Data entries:
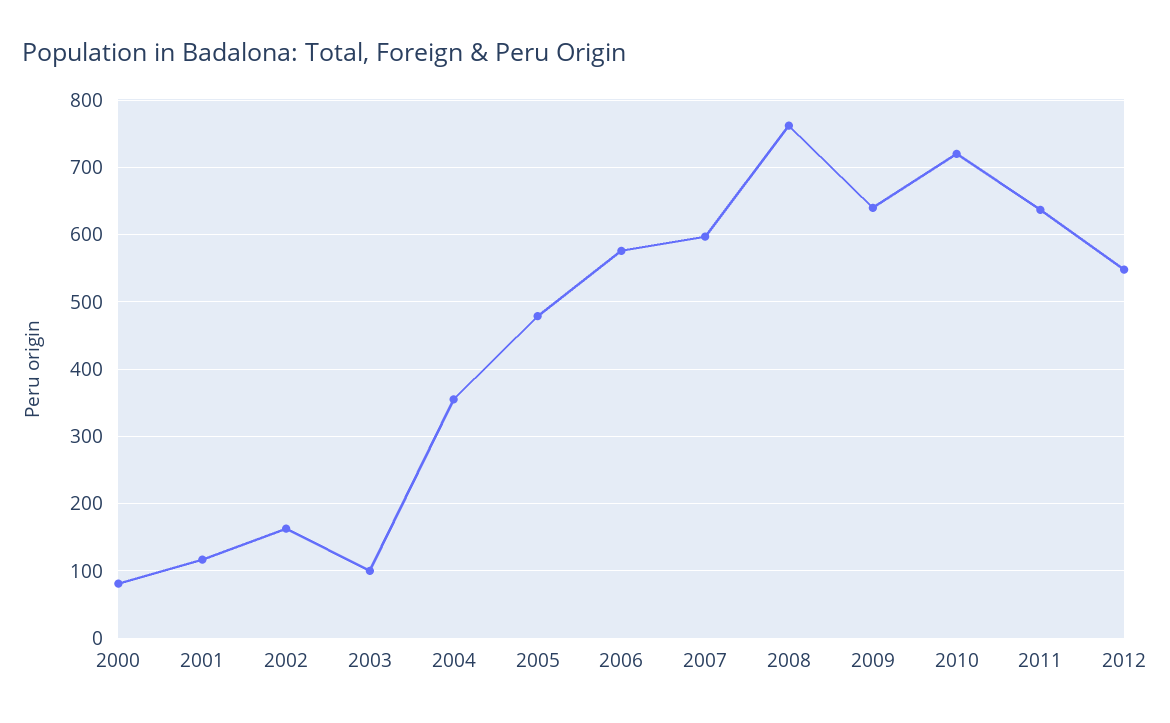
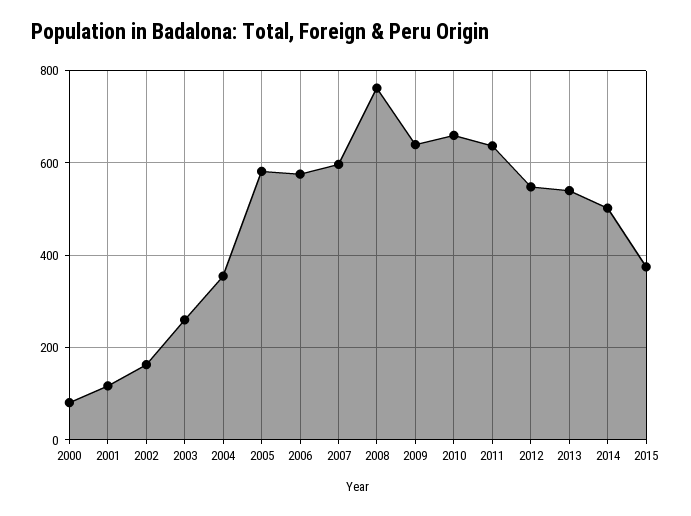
2003: 100 -> 260
2005: 480 -> 580
2010: 720 -> 660
2013: none -> 540
2014: none -> 500
2015: none -> 380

◆ **YOUR INSTRUCTIONS**
Every record should come back exactly as it is, though none of the pictures should.

◆ **TASK OUTPUT**
2003: 100 -> 260
2005: 480 -> 580
2010: 720 -> 660
2013: none -> 540
2014: none -> 500
2015: none -> 380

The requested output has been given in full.